U.S. Stock Market Outperforms Peers
The big tech companies from the United States took over the world. They were the first to ride the digitalization race and won every battle since.
The European Union announced the “Next Generation” EU fund that focuses on supporting the development of European digitalization technologies – but the lag to the United States is too big to fill so easily. In any case, it signals that the world wants to reduce its dependency on the big tech companies out of the United States.
The recent Huawei 5G technology scandal is just another example.
Driven by the big tech companies, the U.S. stock performance relative to European stock prices sits at a whooping 70 year high.

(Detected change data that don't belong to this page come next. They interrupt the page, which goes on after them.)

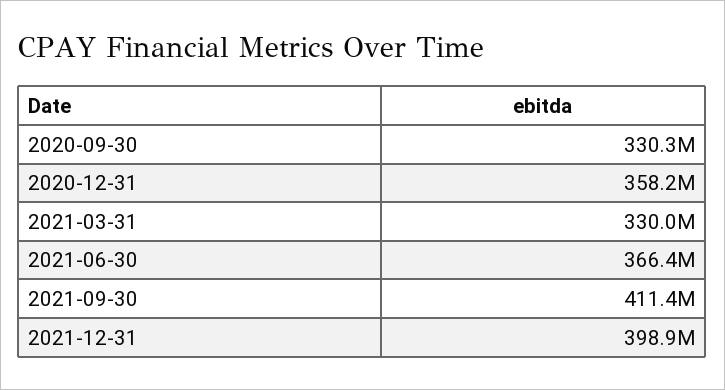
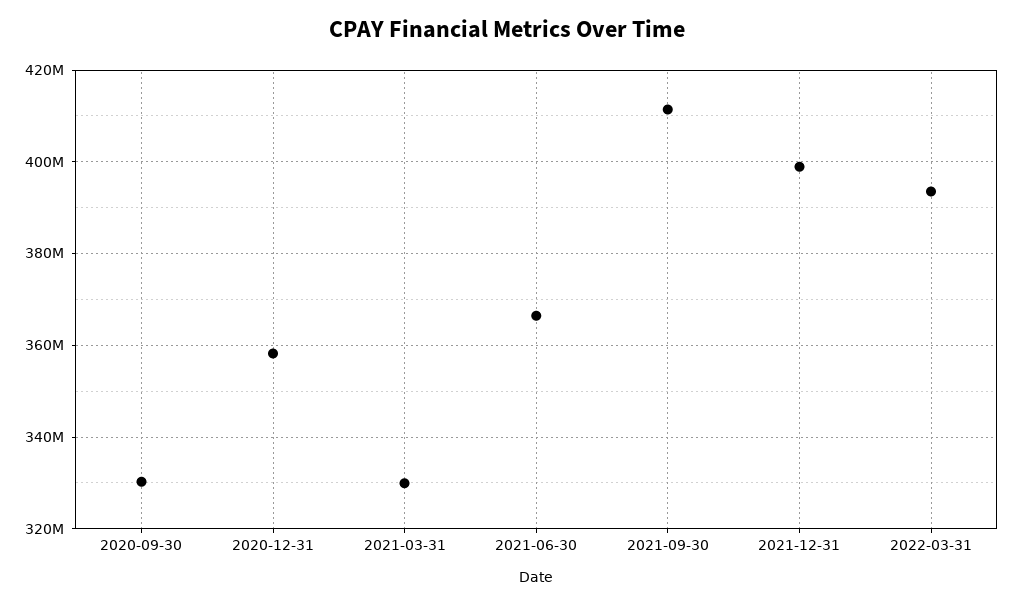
2022-03-31: none -> 394000000

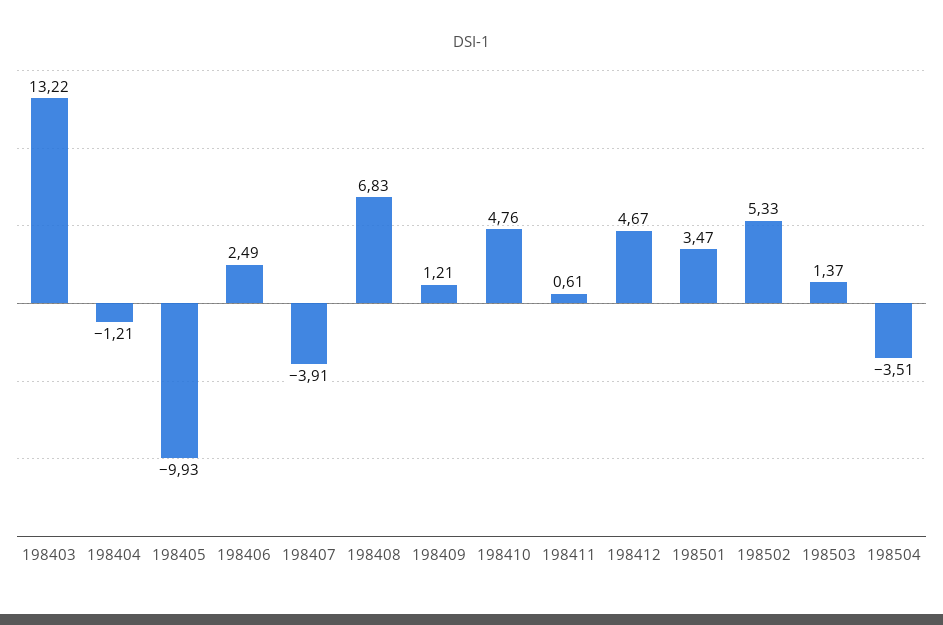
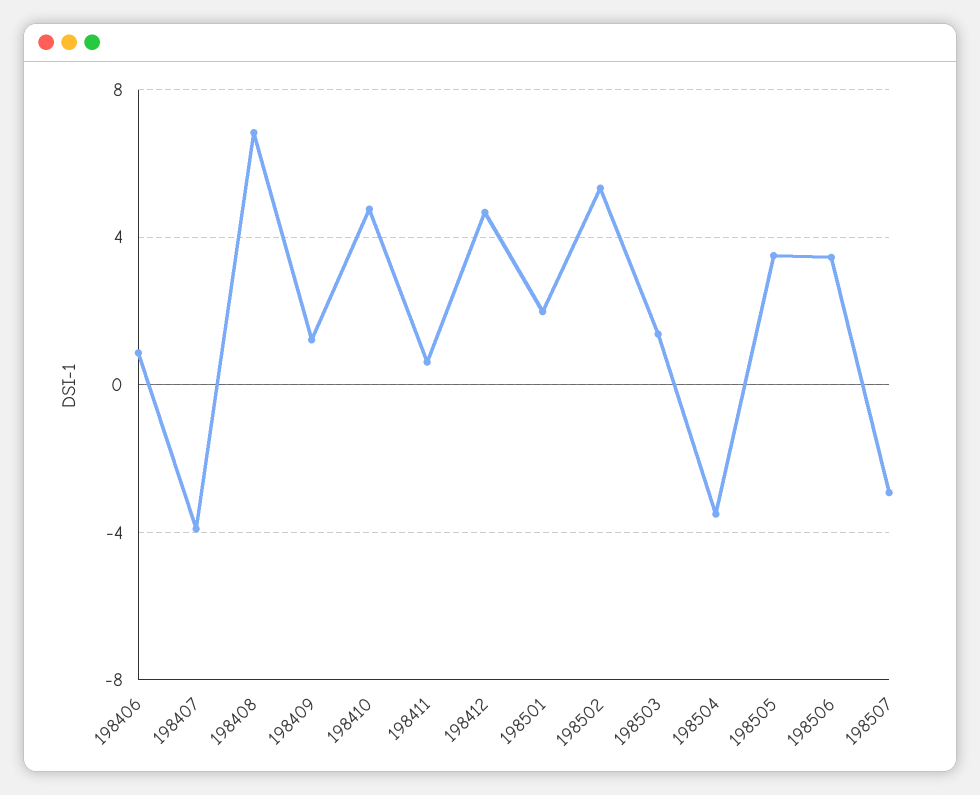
198403: 13.22 -> none
198404: -1.21 -> none
198405: -9.93 -> none
198406: 2.49 -> 1
198501: 3.47 -> 2
198505: none -> 3.5
198506: none -> 3.5
198507: none -> -3

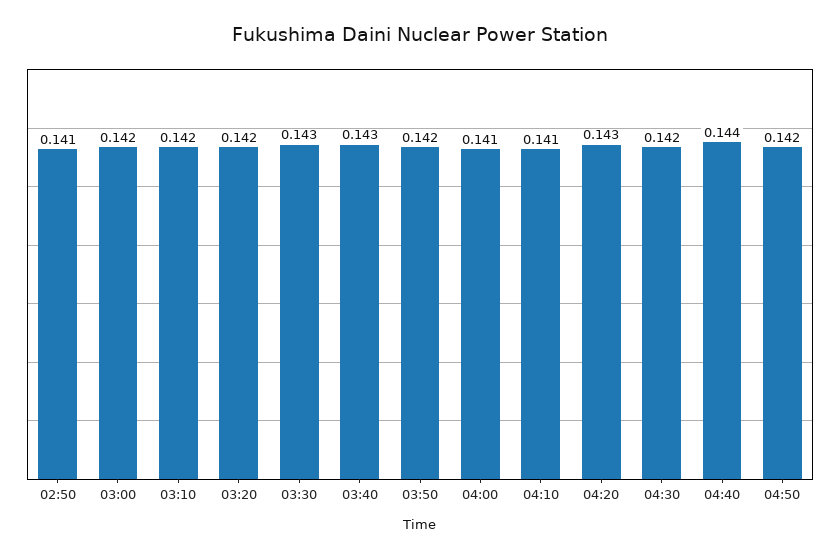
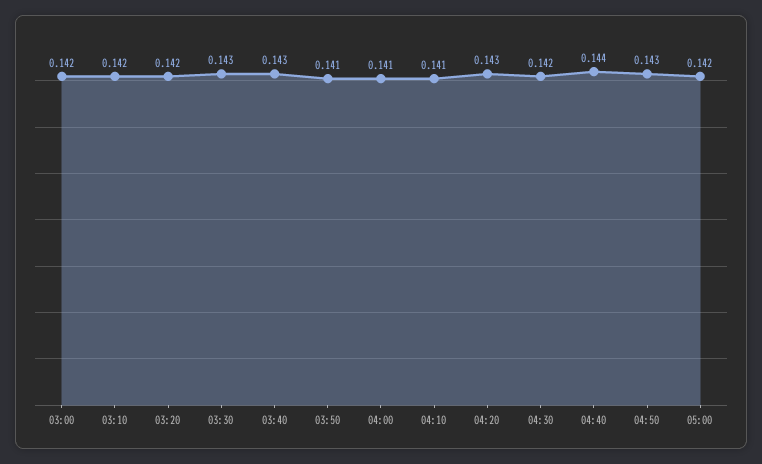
02:50: 0.141 -> none
03:50: 0.142 -> 0.141
04:50: 0.142 -> 0.143
05:00: none -> 0.142

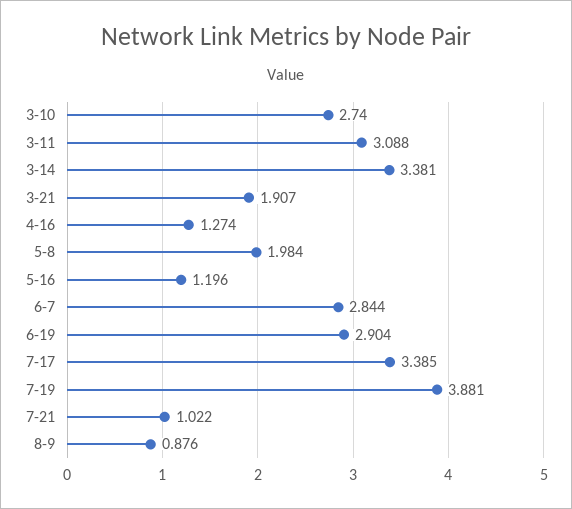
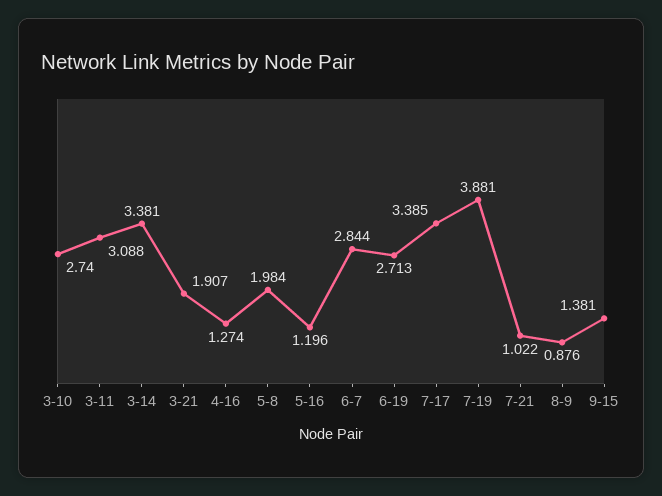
6-19: 2.904 -> 2.713
9-15: none -> 1.381

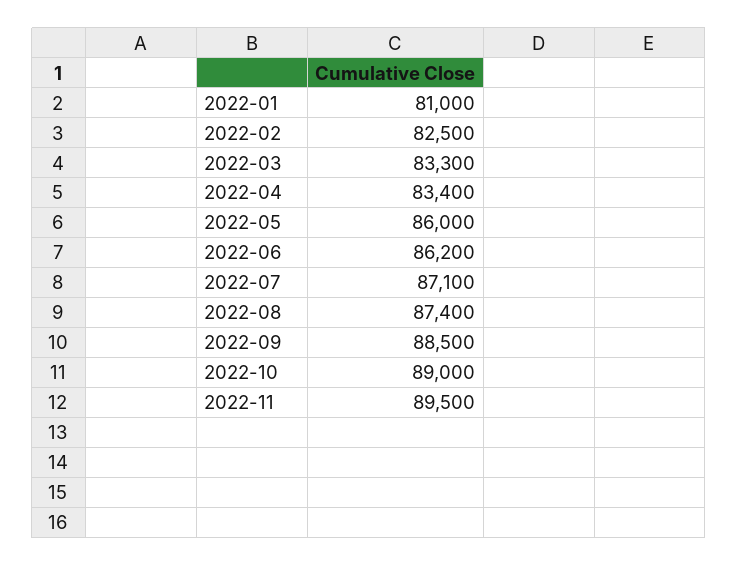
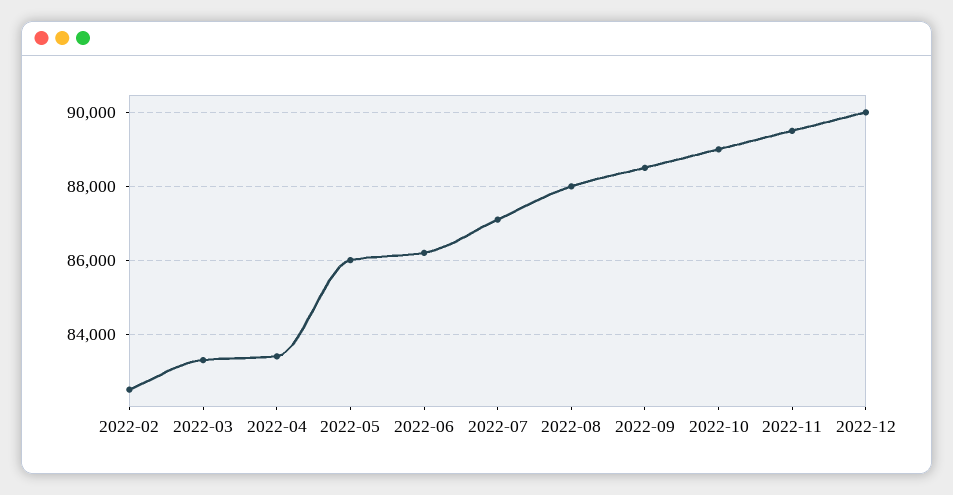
2022-01: 81000 -> none
2022-08: 87400 -> 88000
2022-12: none -> 90000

The recent EU recovery deal agreed last Tuesday might set the stage for a comeback of the European equity markets. However, until that happens, the U.S. big tech companies are in the driving seat and will likely remain so for the time ahead.
In terms of technical analysis, the S&P500 ended last week with a bearish divergence against the RSI oscillator. A similar divergence was seen just before the March crash, and the big tech companies this time may be responsible for its confirmation.
However, divergences have a tricky history for the technical trader. Namely, the price can diverge from an oscillator and remain so more than a trader stays solvent. Therefore, it is always useful to take them with a grain of salt. Also, trading divergences mean picking tops and bottoms – a tricky business in a stock market index driven higher by cheap money and hot speculation.